What was your largest mural?

My largest piece to date is the 8m x 10m mural on the side of CoApt down Lewes Road on the corner of Franklin road. It was so much fun to paint and it felt great to contribute to brightening up Lewes road. I would love to go bigger though, so if anyone has a MEGA wall, let me know! 😉

What has been your most challenging commission or art piece?

Every piece has its challenges. But one of the most challenging was probably a commission in one of the stunning regency mansions on the seafront that had just been renovated. This involved painting on internal scaffolding over a massive staircase, and despite having dust sheets covering everything, constantly living in fear of dripping spray paint on the fancy carpet, or newly decorated Farrow & Ball walls below. Working in this kind of professional environment can be very stressful, but it all turned out great!

And on the flip side, years back, a crew of us quietly let ourselves into a super creepy abandoned Victorian mental asylum to explore and paint – only to be interrupted by the police, (called out for an unrelated incident,) who had become totally lost in the labyrinth-like building. They were terrified and asked if we could show them the way out! We politely obliged. They did the decent thing and didn’t book us! But for a few long minutes, I really thought we were screwed.

Street art is becoming more of a rarity. What are your views on the street art scene in Brighton?

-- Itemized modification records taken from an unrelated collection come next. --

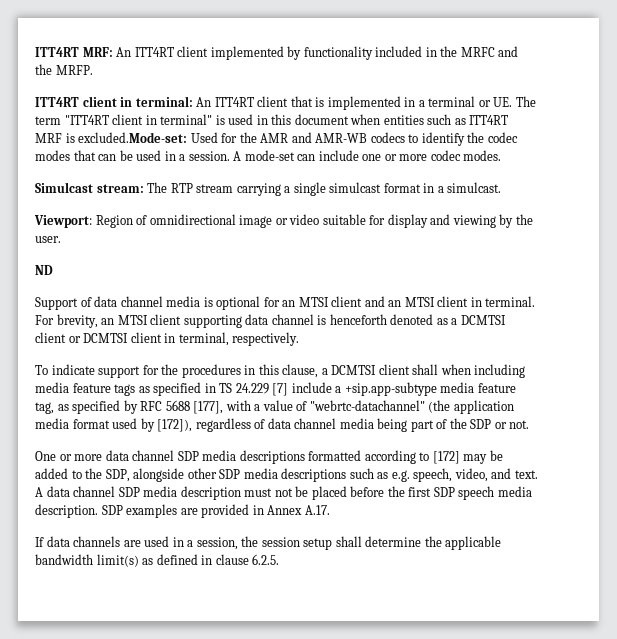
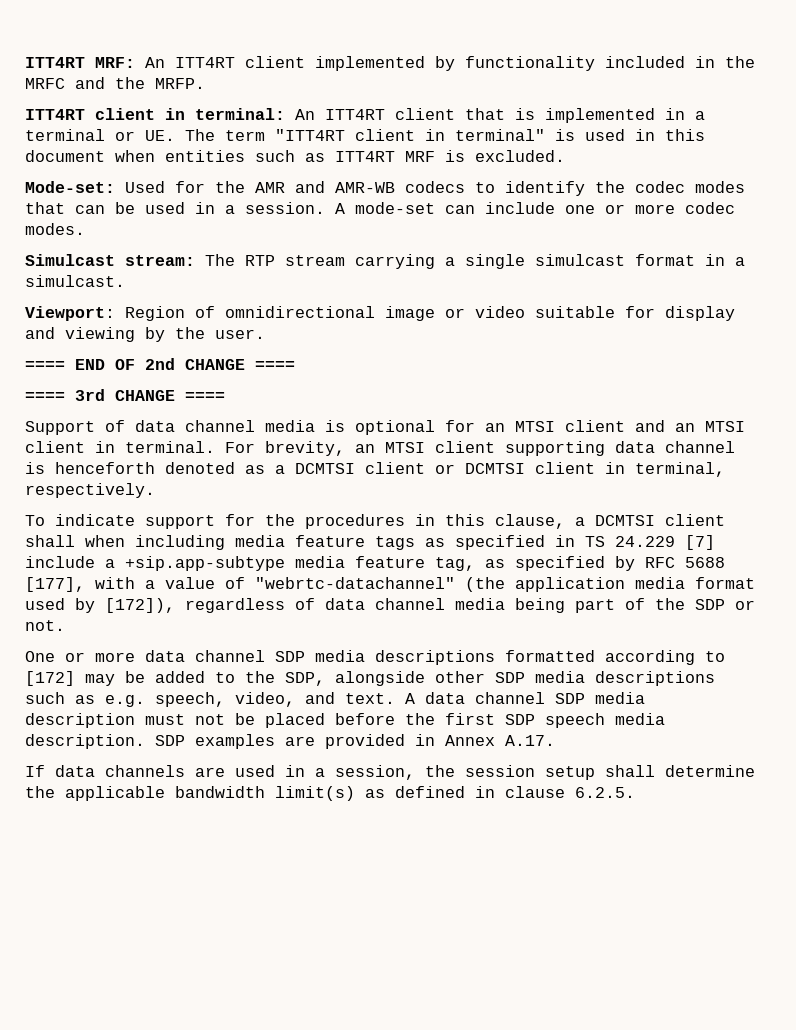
- ITT4RT client in terminal: An ITT4RT client that is implemented in a terminal or UE. The term "ITT4RT client in terminal" is used in this document when entities such as ITT4RT MRF is excluded.Mode-set: Used for the AMR and AMR-WB codecs to identify the codec modes that can be used in a session.
+ ITT4RT client in terminal: An ITT4RT client that is implemented in a terminal or UE. The term "ITT4RT client in terminal" is used in this document when entities such as ITT4RT MRF is excluded.
+ Mode-set: Used for the AMR and AMR-WB codecs to identify the codec modes that can be used in a session.
- ND
+ ==== END OF 2nd CHANGE ====
+ ==== 3rd CHANGE ====

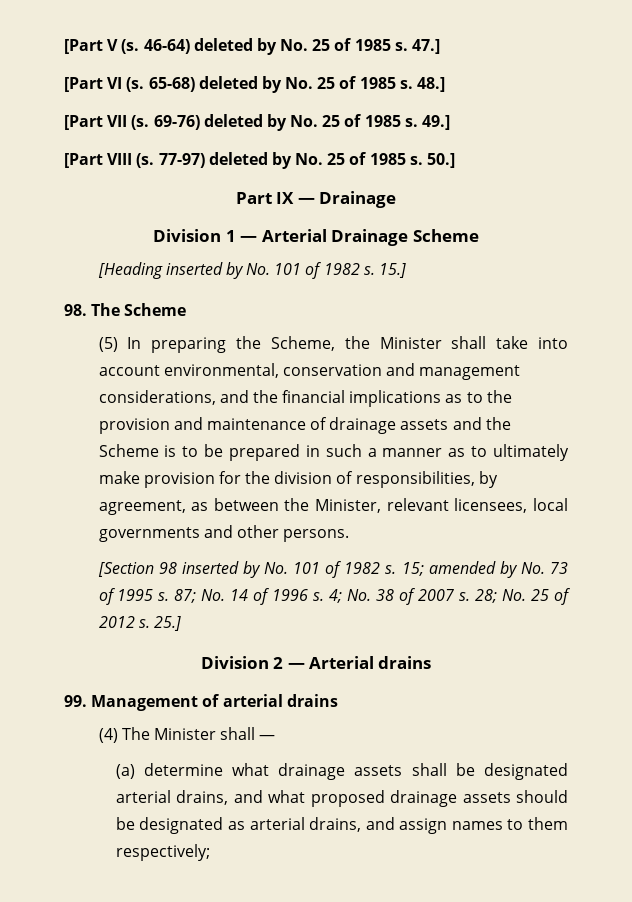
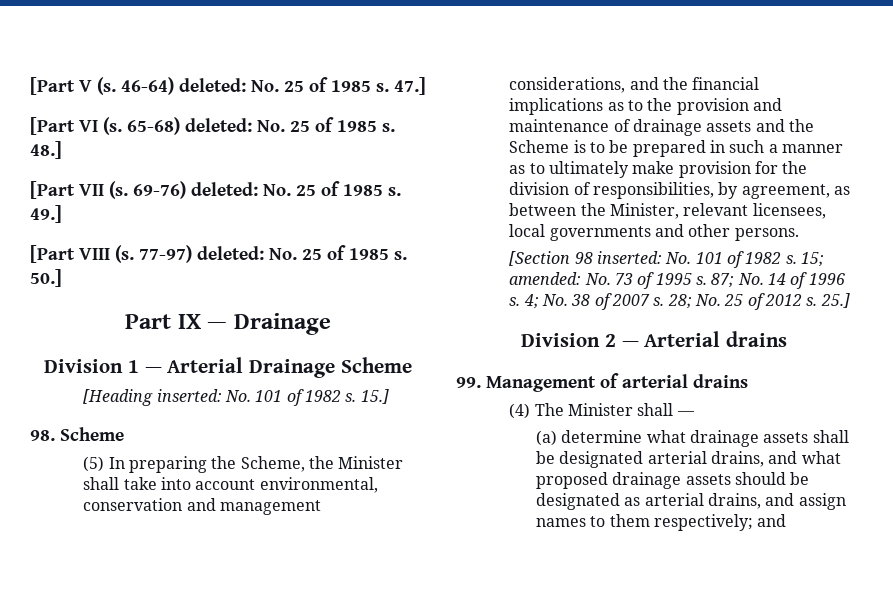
- 46-64) deleted by No. 25 of 1985 s.
+ 46-64) deleted: No. 25 of 1985 s.
- 65-68) deleted by No. 25 of 1985 s.
+ 65-68) deleted: No. 25 of 1985 s.
- 69-76) deleted by No. 25 of 1985 s.
+ 69-76) deleted: No. 25 of 1985 s.
- 77-97) deleted by No. 25 of 1985 s.
+ 77-97) deleted: No. 25 of 1985 s.
- [Heading inserted by No. 101 of 1982 s.
+ [Heading inserted: No. 101 of 1982 s.
- 98. The Scheme
+ 98. Scheme
- [Section 98 inserted by No. 101 of 1982 s.
+ [Section 98 inserted: No. 101 of 1982 s.
- 15; amended by No. 73 of 1995 s.
+ 15; amended: No. 73 of 1995 s.
- (a) determine what drainage assets shall be designated arterial drains, and what proposed drainage assets should be designated as arterial drains, and assign names to them respectively;
+ (a) determine what drainage assets shall be designated arterial drains, and what proposed drainage assets should be designated as arterial drains, and assign names to them respectively; and

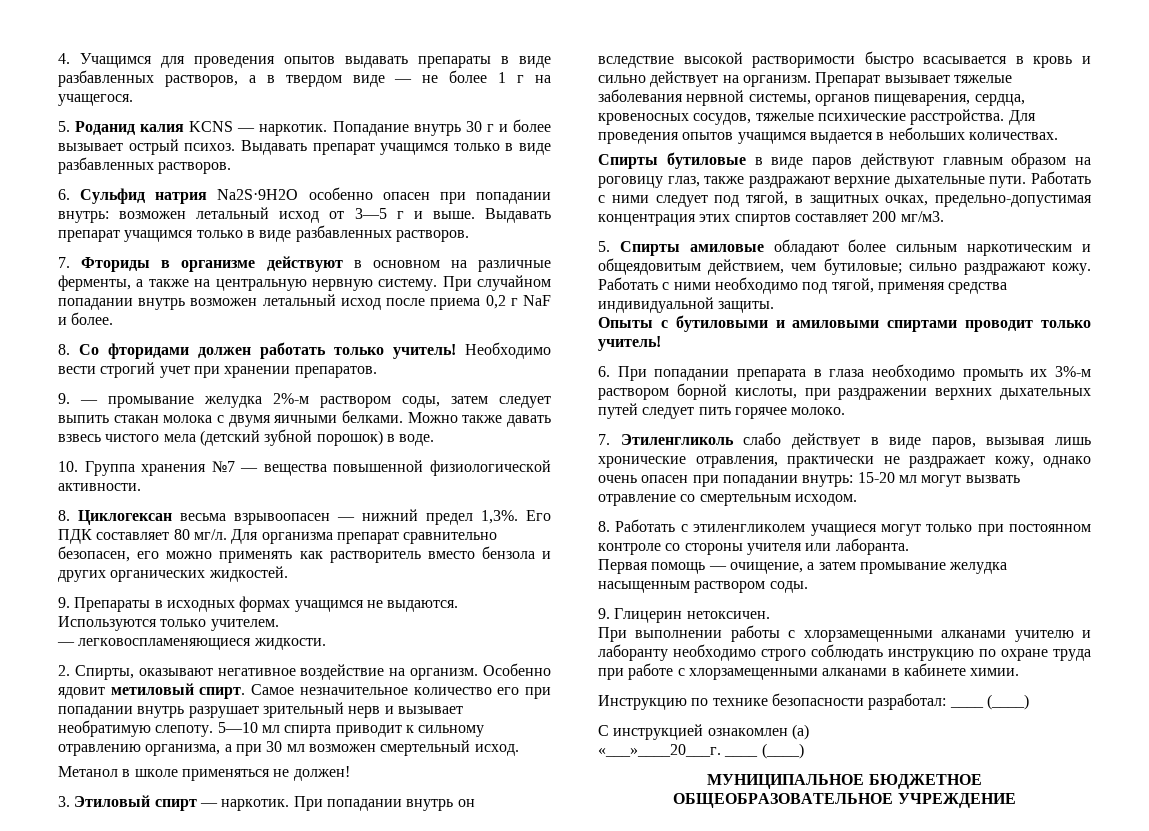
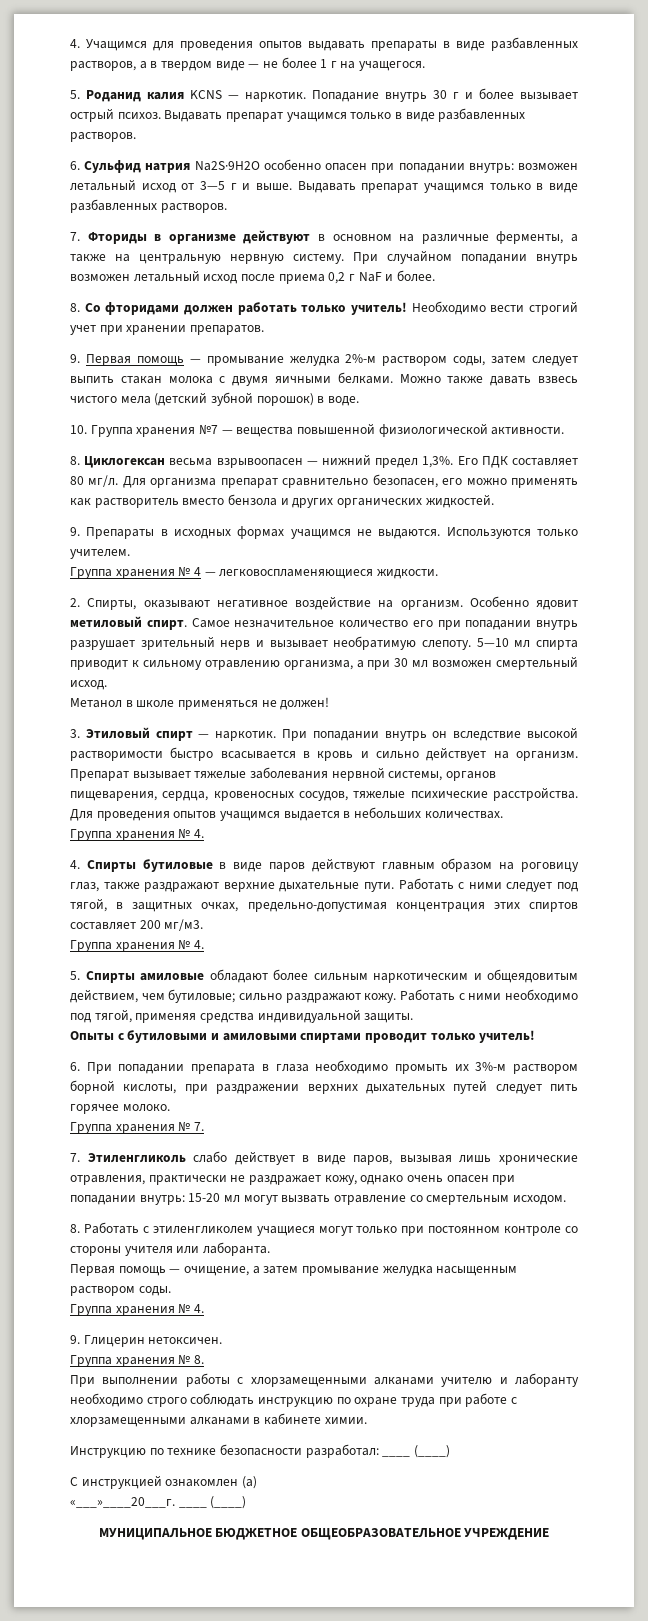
- 9. — промывание желудка 2%-м раствором соды, затем следует выпить стакан молока с двумя яичными белками.
+ 9. Первая помощь — промывание желудка 2%-м раствором соды, затем следует выпить стакан молока с двумя яичными белками.
- — легковоспламеняющиеся жидкости.
+ Группа хранения № 4 — легковоспламеняющиеся жидкости.
  Для проведения опытов учащимся выдается в небольших количествах.
- Спирты бутиловые в виде паров действуют главным образом на роговицу глаз, также раздражают верхние дыхательные пути.
+ Группа хранения № 4.
+ 4. Спирты бутиловые в виде паров действуют главным образом на роговицу глаз, также раздражают верхние дыхательные пути.
  Работать с ними следует под тягой, в защитных очках, предельно-допустимая концентрация этих спиртов составляет 200 мг/м3.
+ Группа хранения № 4.
+ Группа хранения № 7.
  Первая помощь — очищение, а затем промывание желудка насыщенным раствором соды.
+ Группа хранения № 4.
+ Группа хранения № 8.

Given that Brighton prides itself on its creative spirit, it’s ironic that the council has really turned its back on street art in more recent years. They have made it harder and harder to paint, with on-the-spot fines being issued by private security firms. The result is less decent street art and graffiti, and a marked increase in tagging. It’s mad really. Subsequently, I’ve started painting more up in London in places like Leake Street where you can paint any time, and Penge, where The London Calling team are liaising with local shop owners and property developers to secure walls for street artists. It’s an amazing project that has totally transformed the centre of the neighbourhood and made it a real destination for street art fans. I really think a project like that would be amazing for Brighton. There are some incredible graffiti and street artists down here, and, on the whole, the locals are really enthusiastic about it. It’s a real shame it isn’t supported more by the authorities. And now that Black Rock (Brighton’s legendary wall of fame) is set for redevelopment without any proper provision for open painting space, it’s just going to lead to even more tagging in town, because the kids won’t have anywhere to practice! Facepalm.

Can people buy prints of your work and which ones are the most popular?

As yet, I’ve never done prints of my street art as it somehow seems out of context. But I do limited edition giclée prints of my paintings, and these can be purchased along with original artwork through my website www.mishfit.com. So far, The Lost Embrace prints are super popular. Along with the new collection which had its debut at The Other Art Fair in London In October.